═════ Entries provided ═════

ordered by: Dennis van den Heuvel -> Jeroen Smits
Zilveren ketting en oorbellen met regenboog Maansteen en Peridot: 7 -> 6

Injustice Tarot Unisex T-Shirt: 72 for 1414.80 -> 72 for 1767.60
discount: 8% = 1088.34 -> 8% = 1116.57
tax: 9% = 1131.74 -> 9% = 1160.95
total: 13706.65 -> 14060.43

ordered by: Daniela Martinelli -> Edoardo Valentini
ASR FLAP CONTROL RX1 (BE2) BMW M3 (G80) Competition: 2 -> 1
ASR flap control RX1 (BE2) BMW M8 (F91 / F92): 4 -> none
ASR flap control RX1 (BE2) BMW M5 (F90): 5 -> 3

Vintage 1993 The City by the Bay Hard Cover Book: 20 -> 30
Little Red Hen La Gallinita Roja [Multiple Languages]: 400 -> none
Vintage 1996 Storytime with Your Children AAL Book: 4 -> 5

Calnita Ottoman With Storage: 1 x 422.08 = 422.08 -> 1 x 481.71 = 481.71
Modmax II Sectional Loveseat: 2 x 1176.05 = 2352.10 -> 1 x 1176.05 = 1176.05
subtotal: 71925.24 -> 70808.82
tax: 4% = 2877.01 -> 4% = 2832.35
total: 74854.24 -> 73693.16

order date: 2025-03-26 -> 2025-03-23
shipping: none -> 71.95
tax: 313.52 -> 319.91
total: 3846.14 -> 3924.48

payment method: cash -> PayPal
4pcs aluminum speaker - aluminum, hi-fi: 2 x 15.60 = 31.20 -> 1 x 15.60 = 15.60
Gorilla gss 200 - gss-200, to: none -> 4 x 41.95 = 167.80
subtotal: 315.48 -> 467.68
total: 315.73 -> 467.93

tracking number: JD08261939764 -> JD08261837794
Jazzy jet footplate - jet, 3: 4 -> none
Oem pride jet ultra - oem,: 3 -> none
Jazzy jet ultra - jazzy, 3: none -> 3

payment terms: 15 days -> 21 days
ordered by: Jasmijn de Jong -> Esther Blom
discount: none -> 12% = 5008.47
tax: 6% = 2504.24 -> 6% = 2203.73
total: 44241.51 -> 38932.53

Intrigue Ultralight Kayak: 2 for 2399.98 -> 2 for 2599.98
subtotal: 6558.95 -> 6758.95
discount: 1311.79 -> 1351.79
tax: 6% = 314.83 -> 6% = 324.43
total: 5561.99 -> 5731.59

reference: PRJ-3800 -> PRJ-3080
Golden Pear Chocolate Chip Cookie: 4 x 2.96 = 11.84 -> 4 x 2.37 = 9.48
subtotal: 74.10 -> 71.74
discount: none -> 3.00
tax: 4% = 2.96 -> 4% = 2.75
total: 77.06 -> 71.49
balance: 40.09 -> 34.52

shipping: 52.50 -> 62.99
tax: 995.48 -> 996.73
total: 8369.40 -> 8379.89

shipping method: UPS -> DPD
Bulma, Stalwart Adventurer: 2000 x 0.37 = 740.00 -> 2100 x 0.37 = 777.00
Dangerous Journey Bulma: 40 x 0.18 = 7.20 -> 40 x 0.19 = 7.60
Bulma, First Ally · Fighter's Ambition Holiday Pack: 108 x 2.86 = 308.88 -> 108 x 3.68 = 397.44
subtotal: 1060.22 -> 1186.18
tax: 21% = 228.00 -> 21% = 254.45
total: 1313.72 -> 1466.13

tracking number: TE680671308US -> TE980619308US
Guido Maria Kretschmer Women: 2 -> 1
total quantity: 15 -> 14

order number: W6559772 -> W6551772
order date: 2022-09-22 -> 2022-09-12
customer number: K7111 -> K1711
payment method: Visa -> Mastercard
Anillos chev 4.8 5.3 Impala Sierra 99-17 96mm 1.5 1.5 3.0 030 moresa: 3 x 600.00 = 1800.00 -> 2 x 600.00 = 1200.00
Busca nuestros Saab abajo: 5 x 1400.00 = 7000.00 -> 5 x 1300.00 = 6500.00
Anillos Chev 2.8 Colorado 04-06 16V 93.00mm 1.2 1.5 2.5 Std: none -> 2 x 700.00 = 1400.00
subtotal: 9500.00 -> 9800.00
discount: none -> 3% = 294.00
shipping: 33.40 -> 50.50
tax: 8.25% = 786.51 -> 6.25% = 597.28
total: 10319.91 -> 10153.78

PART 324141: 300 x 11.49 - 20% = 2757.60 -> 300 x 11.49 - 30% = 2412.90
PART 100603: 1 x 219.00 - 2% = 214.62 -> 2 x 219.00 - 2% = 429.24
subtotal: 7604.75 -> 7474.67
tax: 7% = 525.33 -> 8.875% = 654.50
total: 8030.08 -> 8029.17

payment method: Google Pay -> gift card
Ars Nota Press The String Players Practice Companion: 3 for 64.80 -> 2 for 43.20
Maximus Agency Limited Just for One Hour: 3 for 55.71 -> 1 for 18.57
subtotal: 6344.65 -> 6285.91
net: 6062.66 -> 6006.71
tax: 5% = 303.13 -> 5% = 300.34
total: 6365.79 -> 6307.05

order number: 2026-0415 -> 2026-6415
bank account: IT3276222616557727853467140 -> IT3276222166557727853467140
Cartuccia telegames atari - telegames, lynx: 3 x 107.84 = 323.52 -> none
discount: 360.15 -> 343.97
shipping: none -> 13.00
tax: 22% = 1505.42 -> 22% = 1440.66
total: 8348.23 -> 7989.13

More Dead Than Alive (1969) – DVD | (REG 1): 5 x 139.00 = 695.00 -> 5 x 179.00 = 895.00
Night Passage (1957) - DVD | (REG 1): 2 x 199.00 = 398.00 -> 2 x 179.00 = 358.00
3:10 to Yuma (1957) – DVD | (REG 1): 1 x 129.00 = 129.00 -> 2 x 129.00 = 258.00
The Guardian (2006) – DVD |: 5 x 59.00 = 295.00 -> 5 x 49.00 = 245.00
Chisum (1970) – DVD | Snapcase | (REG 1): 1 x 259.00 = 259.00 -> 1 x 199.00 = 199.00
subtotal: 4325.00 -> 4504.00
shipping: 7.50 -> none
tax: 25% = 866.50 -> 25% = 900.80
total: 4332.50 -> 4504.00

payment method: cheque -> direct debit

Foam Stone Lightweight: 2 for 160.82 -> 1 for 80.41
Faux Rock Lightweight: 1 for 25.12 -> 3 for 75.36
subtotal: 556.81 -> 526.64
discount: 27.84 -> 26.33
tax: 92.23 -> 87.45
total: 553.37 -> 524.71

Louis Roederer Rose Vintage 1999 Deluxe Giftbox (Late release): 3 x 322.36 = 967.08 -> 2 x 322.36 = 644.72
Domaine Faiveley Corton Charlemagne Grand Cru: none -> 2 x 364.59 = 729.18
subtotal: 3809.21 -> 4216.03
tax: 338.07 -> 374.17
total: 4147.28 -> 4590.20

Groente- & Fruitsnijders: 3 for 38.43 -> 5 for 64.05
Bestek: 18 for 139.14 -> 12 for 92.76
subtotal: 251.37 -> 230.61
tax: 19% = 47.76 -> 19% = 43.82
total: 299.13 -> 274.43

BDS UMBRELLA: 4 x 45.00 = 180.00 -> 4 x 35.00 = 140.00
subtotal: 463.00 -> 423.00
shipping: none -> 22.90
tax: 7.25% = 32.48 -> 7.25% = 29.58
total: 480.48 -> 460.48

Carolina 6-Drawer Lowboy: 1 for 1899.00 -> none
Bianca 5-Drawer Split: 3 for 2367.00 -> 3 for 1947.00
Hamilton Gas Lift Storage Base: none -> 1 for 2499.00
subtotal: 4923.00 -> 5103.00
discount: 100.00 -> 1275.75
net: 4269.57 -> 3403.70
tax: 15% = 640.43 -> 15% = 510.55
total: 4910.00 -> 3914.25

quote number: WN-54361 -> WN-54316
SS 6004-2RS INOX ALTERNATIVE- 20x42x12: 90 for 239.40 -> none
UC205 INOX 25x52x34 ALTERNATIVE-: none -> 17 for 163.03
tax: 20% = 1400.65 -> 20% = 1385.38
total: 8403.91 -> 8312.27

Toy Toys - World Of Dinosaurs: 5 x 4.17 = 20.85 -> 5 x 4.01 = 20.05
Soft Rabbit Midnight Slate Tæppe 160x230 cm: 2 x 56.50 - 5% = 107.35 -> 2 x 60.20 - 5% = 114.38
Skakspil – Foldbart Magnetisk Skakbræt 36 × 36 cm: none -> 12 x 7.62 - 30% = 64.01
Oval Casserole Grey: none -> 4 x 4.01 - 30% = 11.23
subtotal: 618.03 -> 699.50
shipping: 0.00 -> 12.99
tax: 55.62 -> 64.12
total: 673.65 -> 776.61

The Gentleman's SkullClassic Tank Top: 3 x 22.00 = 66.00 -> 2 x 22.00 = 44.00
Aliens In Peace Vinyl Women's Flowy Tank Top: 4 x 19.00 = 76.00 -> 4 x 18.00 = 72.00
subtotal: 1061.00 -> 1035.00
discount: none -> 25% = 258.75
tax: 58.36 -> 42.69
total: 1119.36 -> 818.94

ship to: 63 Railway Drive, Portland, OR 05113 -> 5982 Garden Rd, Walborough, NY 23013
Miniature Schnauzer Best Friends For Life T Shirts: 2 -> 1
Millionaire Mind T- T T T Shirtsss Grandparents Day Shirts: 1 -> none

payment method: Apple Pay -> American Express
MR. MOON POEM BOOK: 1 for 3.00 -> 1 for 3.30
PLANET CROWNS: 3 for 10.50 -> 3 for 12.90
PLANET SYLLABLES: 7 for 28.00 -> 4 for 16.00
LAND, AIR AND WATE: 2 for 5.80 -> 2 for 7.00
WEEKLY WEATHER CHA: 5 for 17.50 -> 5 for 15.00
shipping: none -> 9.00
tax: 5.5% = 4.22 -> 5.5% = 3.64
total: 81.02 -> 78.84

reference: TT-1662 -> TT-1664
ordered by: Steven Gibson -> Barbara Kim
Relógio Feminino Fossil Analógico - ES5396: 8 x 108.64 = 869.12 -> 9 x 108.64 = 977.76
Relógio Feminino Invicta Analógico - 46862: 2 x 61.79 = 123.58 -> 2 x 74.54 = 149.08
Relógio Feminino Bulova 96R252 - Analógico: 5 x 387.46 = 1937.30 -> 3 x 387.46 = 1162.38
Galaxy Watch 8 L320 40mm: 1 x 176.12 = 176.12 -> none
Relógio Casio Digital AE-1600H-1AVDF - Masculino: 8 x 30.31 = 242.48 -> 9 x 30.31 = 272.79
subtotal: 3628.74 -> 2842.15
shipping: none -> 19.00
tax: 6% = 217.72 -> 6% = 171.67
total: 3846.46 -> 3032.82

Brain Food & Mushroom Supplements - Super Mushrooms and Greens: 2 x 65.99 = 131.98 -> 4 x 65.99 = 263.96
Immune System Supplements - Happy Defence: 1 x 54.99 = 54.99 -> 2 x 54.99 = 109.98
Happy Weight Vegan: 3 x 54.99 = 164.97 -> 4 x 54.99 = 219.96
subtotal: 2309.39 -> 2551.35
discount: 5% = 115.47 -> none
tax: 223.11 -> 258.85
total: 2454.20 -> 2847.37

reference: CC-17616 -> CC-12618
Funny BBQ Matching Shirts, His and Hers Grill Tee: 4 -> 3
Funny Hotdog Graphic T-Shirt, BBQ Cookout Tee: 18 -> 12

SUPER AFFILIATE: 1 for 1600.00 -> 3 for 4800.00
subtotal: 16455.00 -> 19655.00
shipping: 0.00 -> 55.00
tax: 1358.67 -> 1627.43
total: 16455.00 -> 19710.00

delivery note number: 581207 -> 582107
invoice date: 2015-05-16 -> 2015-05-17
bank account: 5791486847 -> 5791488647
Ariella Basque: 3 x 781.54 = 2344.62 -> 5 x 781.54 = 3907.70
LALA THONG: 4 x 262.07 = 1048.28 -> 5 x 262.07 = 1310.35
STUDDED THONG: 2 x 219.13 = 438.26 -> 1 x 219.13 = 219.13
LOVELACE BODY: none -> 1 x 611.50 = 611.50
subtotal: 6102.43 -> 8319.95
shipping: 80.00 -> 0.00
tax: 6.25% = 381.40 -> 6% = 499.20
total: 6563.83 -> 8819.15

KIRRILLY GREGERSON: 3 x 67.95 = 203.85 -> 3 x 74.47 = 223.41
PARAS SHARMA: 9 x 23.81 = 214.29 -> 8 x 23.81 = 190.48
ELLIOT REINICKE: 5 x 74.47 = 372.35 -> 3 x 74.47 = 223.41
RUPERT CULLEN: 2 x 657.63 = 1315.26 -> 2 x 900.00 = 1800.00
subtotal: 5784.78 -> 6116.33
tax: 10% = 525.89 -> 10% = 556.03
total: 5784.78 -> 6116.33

═════

For this exercise, reproduce exactly each line from the one containing "STUDDED THONG: 2" through the last line of the data, and no others.

> _Written answer_:
STUDDED THONG: 2 x 219.13 = 438.26 -> 1 x 219.13 = 219.13
LOVELACE BODY: none -> 1 x 611.50 = 611.50
subtotal: 6102.43 -> 8319.95
shipping: 80.00 -> 0.00
tax: 6.25% = 381.40 -> 6% = 499.20
total: 6563.83 -> 8819.15

KIRRILLY GREGERSON: 3 x 67.95 = 203.85 -> 3 x 74.47 = 223.41
PARAS SHARMA: 9 x 23.81 = 214.29 -> 8 x 23.81 = 190.48
ELLIOT REINICKE: 5 x 74.47 = 372.35 -> 3 x 74.47 = 223.41
RUPERT CULLEN: 2 x 657.63 = 1315.26 -> 2 x 900.00 = 1800.00
subtotal: 5784.78 -> 6116.33
tax: 10% = 525.89 -> 10% = 556.03
total: 5784.78 -> 6116.33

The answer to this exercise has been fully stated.